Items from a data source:
╭──

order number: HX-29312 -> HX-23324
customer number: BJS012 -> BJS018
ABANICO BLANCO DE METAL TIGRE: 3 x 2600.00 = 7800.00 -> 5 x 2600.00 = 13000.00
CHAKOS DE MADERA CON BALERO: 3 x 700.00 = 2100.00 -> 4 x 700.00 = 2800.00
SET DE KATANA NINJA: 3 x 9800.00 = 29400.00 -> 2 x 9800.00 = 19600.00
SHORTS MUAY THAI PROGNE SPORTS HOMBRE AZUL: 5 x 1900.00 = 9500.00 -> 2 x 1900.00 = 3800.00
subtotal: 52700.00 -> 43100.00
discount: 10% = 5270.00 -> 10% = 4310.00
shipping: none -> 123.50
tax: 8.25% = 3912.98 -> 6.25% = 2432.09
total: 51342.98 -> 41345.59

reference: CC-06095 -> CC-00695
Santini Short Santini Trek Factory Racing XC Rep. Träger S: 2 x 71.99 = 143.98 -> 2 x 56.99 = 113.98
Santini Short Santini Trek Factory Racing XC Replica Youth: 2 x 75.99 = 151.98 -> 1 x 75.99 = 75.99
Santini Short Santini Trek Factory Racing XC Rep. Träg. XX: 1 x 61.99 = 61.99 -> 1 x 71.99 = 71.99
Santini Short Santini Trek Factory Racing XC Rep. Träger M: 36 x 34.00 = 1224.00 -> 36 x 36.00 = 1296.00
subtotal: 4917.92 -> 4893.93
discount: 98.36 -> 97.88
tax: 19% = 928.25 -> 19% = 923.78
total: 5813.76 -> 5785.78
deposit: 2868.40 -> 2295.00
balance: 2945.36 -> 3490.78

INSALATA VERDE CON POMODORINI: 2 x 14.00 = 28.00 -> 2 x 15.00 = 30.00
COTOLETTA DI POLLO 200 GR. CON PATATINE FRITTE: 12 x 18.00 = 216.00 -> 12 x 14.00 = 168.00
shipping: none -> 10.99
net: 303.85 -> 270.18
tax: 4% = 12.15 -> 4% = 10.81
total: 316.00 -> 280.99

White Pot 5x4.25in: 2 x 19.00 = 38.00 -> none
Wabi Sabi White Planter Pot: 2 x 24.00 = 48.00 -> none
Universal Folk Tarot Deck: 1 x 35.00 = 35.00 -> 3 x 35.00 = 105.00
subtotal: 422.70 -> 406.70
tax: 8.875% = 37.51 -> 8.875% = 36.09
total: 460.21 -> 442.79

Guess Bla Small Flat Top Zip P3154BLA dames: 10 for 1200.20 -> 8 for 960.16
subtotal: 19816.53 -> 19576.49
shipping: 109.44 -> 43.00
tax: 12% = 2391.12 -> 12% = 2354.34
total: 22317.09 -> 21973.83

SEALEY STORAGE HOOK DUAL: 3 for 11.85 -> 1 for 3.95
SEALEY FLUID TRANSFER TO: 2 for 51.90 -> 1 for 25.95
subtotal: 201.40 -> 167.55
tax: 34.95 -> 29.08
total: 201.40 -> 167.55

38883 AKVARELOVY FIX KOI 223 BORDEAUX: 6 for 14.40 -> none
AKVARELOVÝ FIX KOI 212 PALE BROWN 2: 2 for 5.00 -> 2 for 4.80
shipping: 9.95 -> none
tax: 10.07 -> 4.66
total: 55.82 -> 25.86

╰──

Going back over the entries above, copy word for word every line from the one that has "subtotal: 52700.00 -> 43100.00" on through the one that has "Santini Short Santini Trek Factory Racing XC Rep. Träg.".

> OUTPUT BELOW
subtotal: 52700.00 -> 43100.00
discount: 10% = 5270.00 -> 10% = 4310.00
shipping: none -> 123.50
tax: 8.25% = 3912.98 -> 6.25% = 2432.09
total: 51342.98 -> 41345.59

reference: CC-06095 -> CC-00695
Santini Short Santini Trek Factory Racing XC Rep. Träger S: 2 x 71.99 = 143.98 -> 2 x 56.99 = 113.98
Santini Short Santini Trek Factory Racing XC Replica Youth: 2 x 75.99 = 151.98 -> 1 x 75.99 = 75.99
Santini Short Santini Trek Factory Racing XC Rep. Träg. XX: 1 x 61.99 = 61.99 -> 1 x 71.99 = 71.99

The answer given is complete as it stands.